On the LAPI host I’ve set up haproxy on 9091 to do ssl termination and pass through to crowdsec. The original errors in journalctl are no longer present
backend crowdsec
mode http
server local 10.0.0.245:9090 check
I can connect the guest machine and register the guest iptables bouncer but there’s still problems with the guest haproxy bouncer
Guest haproxy.cfg
backend crowdsec
server crowdsec 10.0.0.245:9090 check ssl verify none
Guest haproxy.log
haproxy[65299]: [alert] 143/131645 (65299) : Got error fetching decisions from Crowdsec: 502 (<html><body><h1>502 Bad Gateway</h1>.The server returned an invalid or incomplete response..</body></html>.)

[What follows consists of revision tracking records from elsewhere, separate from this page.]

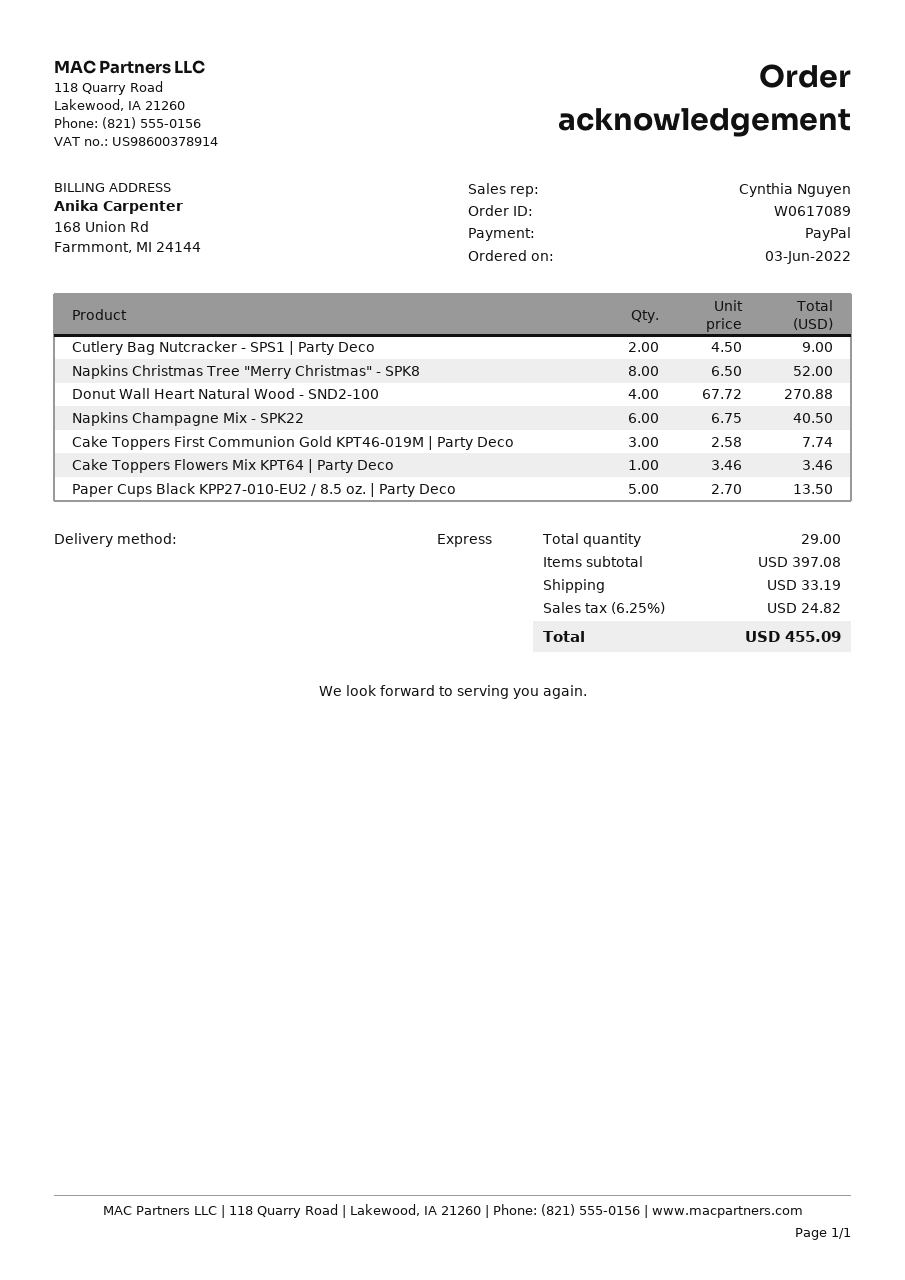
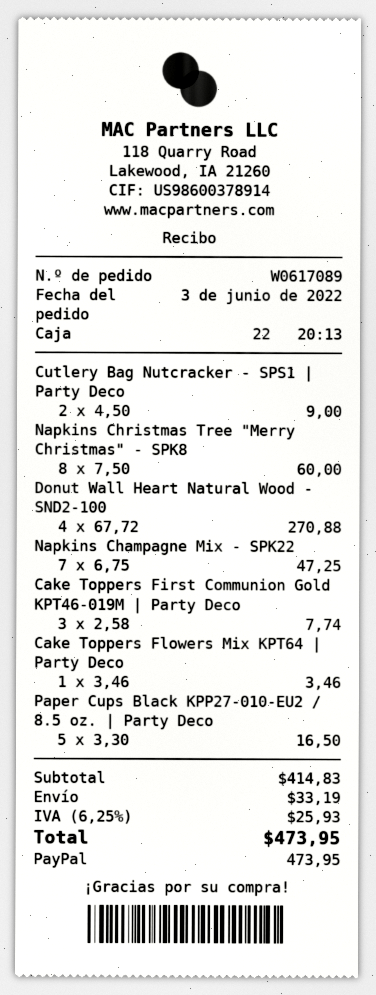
Napkins Christmas Tree "Merry Christmas" - SPK8: 8 x 6.50 = 52.00 -> 8 x 7.50 = 60.00
Napkins Champagne Mix - SPK22: 6 x 6.75 = 40.50 -> 7 x 6.75 = 47.25
Paper Cups Black KPP27-010-EU2 / 8.5 oz. | Party Deco: 5 x 2.70 = 13.50 -> 5 x 3.30 = 16.50
subtotal: 397.08 -> 414.83
tax: 6.25% = 24.82 -> 6.25% = 25.93
total: 455.09 -> 473.95

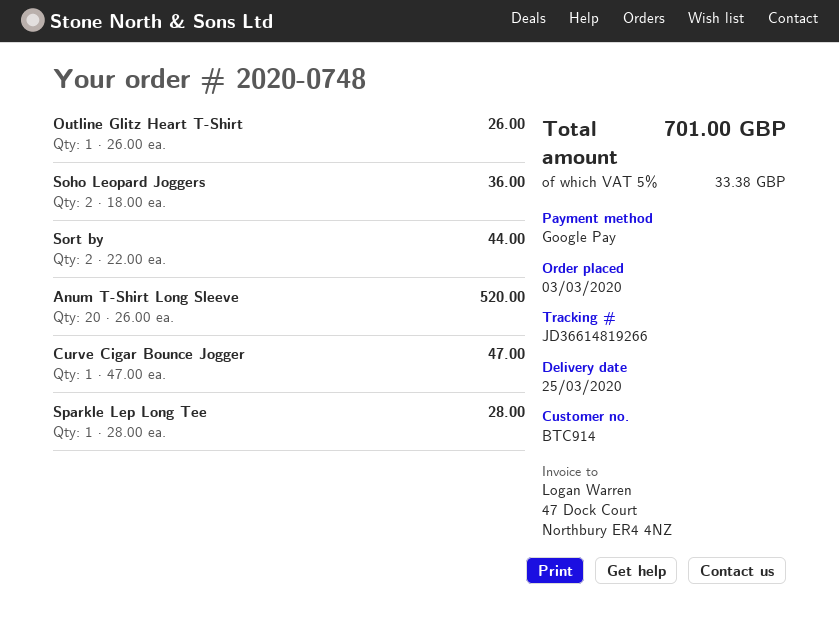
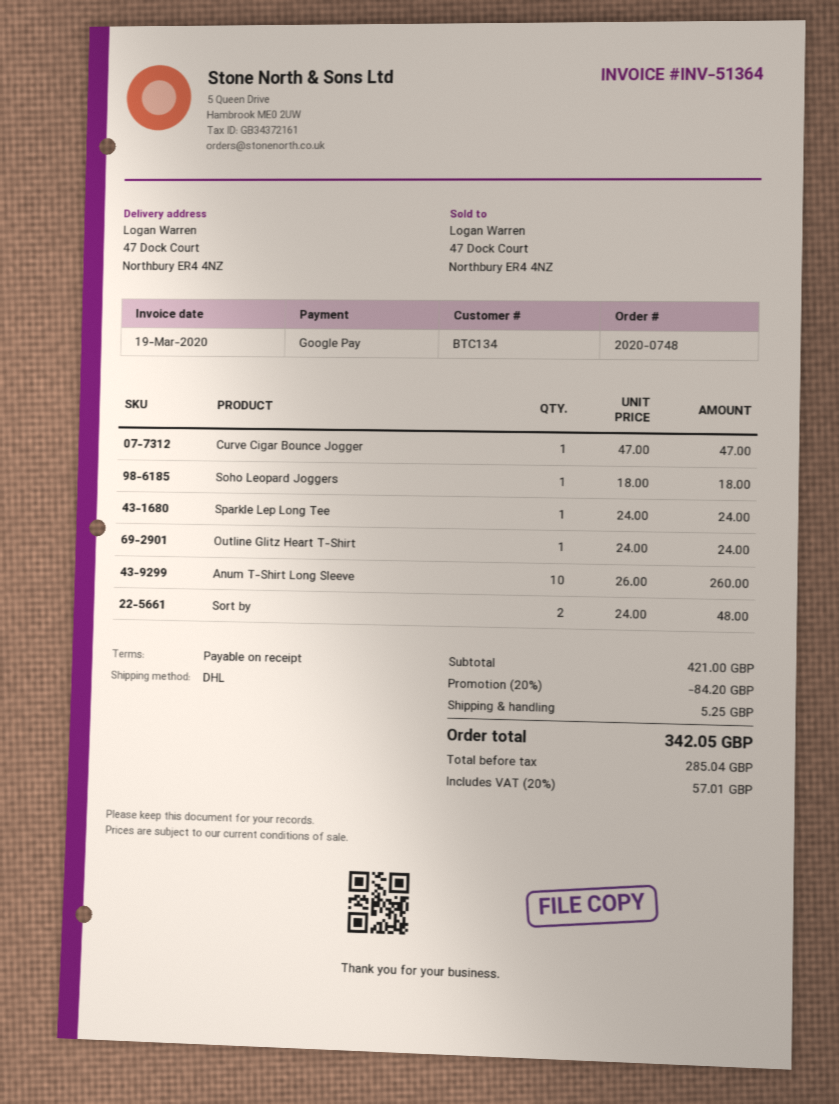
customer number: BTC914 -> BTC134
Outline Glitz Heart T-Shirt: 1 x 26.00 = 26.00 -> 1 x 24.00 = 24.00
Soho Leopard Joggers: 2 x 18.00 = 36.00 -> 1 x 18.00 = 18.00
Sort by: 2 x 22.00 = 44.00 -> 2 x 24.00 = 48.00
Anum T-Shirt Long Sleeve: 20 x 26.00 = 520.00 -> 10 x 26.00 = 260.00
Sparkle Lep Long Tee: 1 x 28.00 = 28.00 -> 1 x 24.00 = 24.00
discount: none -> 20% = 84.20
shipping: none -> 5.25
tax: 5% = 33.38 -> 20% = 57.01
total: 701.00 -> 342.05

haproxy[65299]: -:- [24/May/2023:13:16:45.000] <HTTPCLIENT> <HTTPCLIENT>/<HTTPCLIENT> 2/0/4/-1/4 502 209 - - SH-- 0/0/0/0/3 0/0 {} "GET http://10.0.0.245:9091/v1/decisions/stream?startup=true HTTP/1.1"
Got error fetching decisions from Crowdsec: 502 (<html><body><h1>502 Bad Gateway</h1>.The server returned an invalid or incomplete response..</body></html>.)
I’ve undone the changes to crowdsec.lua
Is the only way to get haproxy working in a multi server setup to edit crowdsec.lua?? Or am I missing something? Surely hacking the crowdsec.lua isn’t going to survive updates?
haproxy[65804]: -:- [24/May/2023:13:42:01.065] <HTTPCLIENT> <HTTPCLIENT>/<HTTPSCLIENT> 2/0/-1/-1/3 503 217 - - SC-- 1/0/0/0/3 0/0 {} "GET https://10.0.0.245:9091/v1/decisions/stream?startup=true HTTP/1.1"
haproxy[65804]: Got error fetching decisions from Crowdsec: 503 (<html><body><h1>503 Service Unavailable</h1>.No server is available to handle this request..</body></html>.)
haproxy[65804]: [alert] 143/134201 (65804) : Got error fetching decisions from Crowdsec: 503 (<html><body><h1>503 Service Unavailable</h1>.No server is available to handle this request..</body></html>.)
haproxy[65804]: Got error fetching decisions from Crowdsec: 503 (<html><body><h1>503 Service Unavailable</h1>.No server is available to handle this request..</body></html>.)